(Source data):
━━━━━━

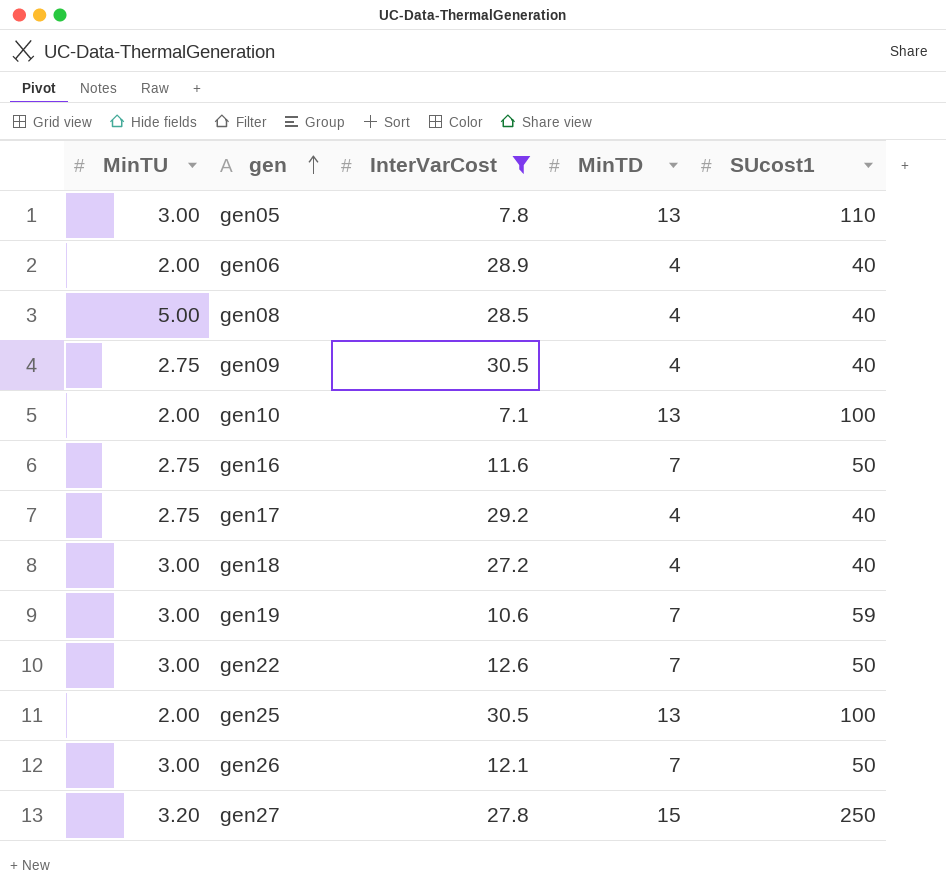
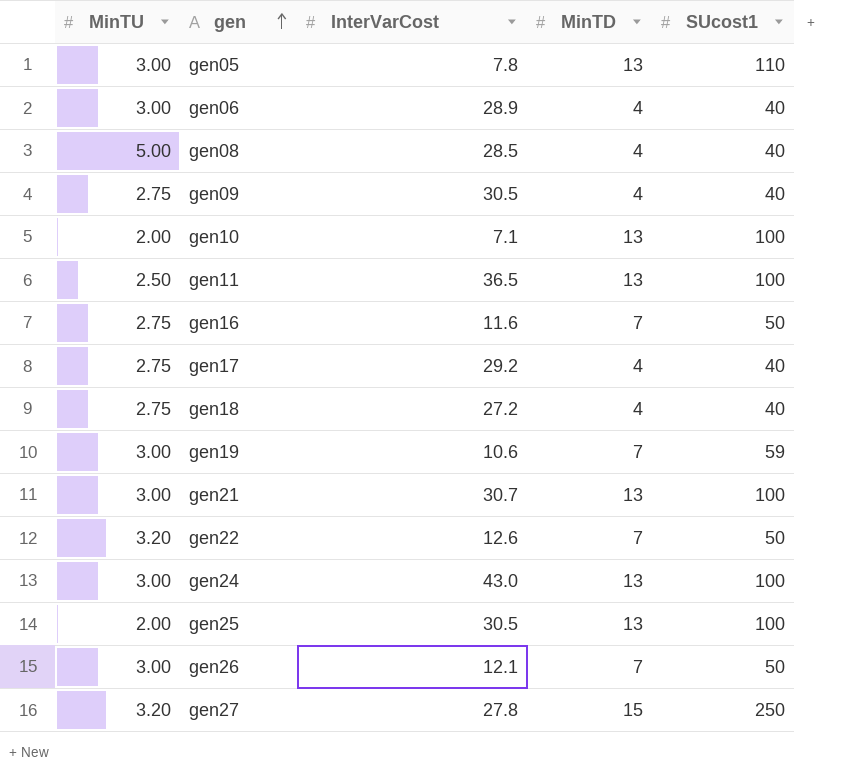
filter: InterVarCost <= 30.5 -> none
gen06 | MinTU: 2.00 -> 3.00
gen18 | MinTU: 3.00 -> 2.75
gen22 | MinTU: 3.00 -> 3.20

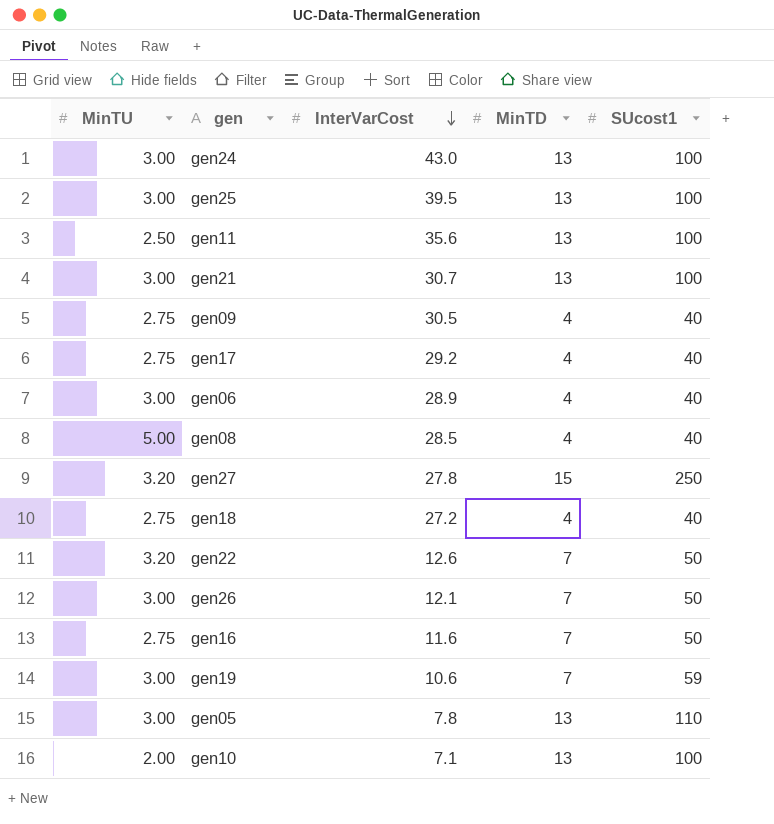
row order: gen ascending -> InterVarCost descending
gen25 | MinTU: 2.00 -> 3.00
gen25 | InterVarCost: 30.5 -> 39.5
gen11 | InterVarCost: 36.5 -> 35.6

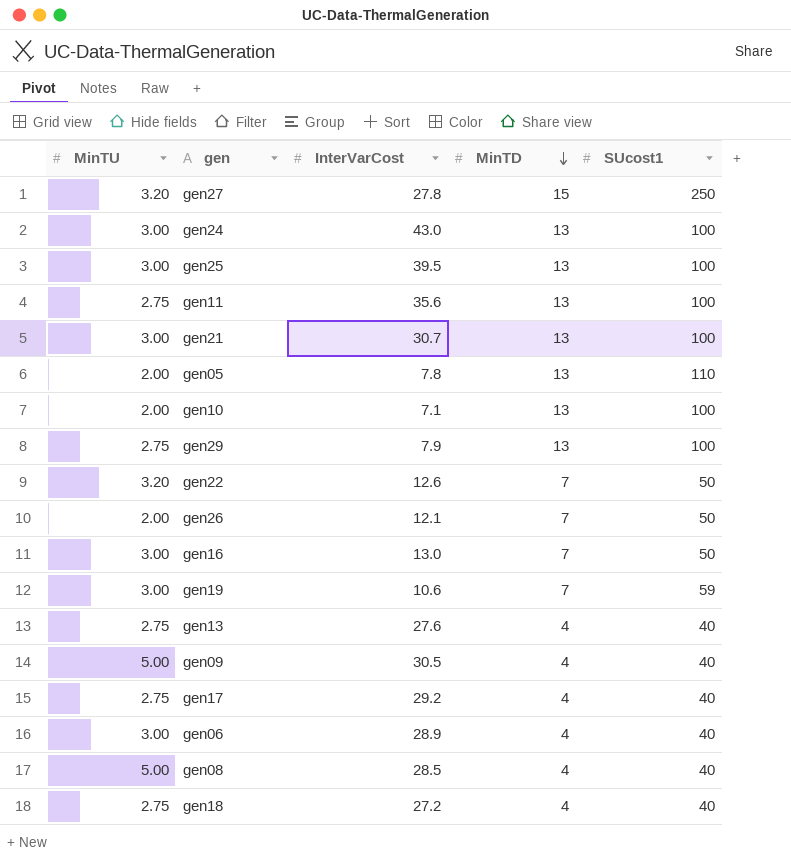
row order: InterVarCost descending -> MinTD descending
gen11 | MinTU: 2.50 -> 2.75
gen05 | MinTU: 3.00 -> 2.00
row gen29: none -> 2.75 | 7.9 | 13 | 100
gen26 | MinTU: 3.00 -> 2.00
gen16 | MinTU: 2.75 -> 3.00
gen16 | InterVarCost: 11.6 -> 13.0
row gen13: none -> 2.75 | 27.6 | 4 | 40
gen09 | MinTU: 2.75 -> 5.00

━━━━━━

(Exercise aim): Read through the entries and copy each line in which "none" appears.

(Expected answer):
filter: InterVarCost <= 30.5 -> none
row gen29: none -> 2.75 | 7.9 | 13 | 100
row gen13: none -> 2.75 | 27.6 | 4 | 40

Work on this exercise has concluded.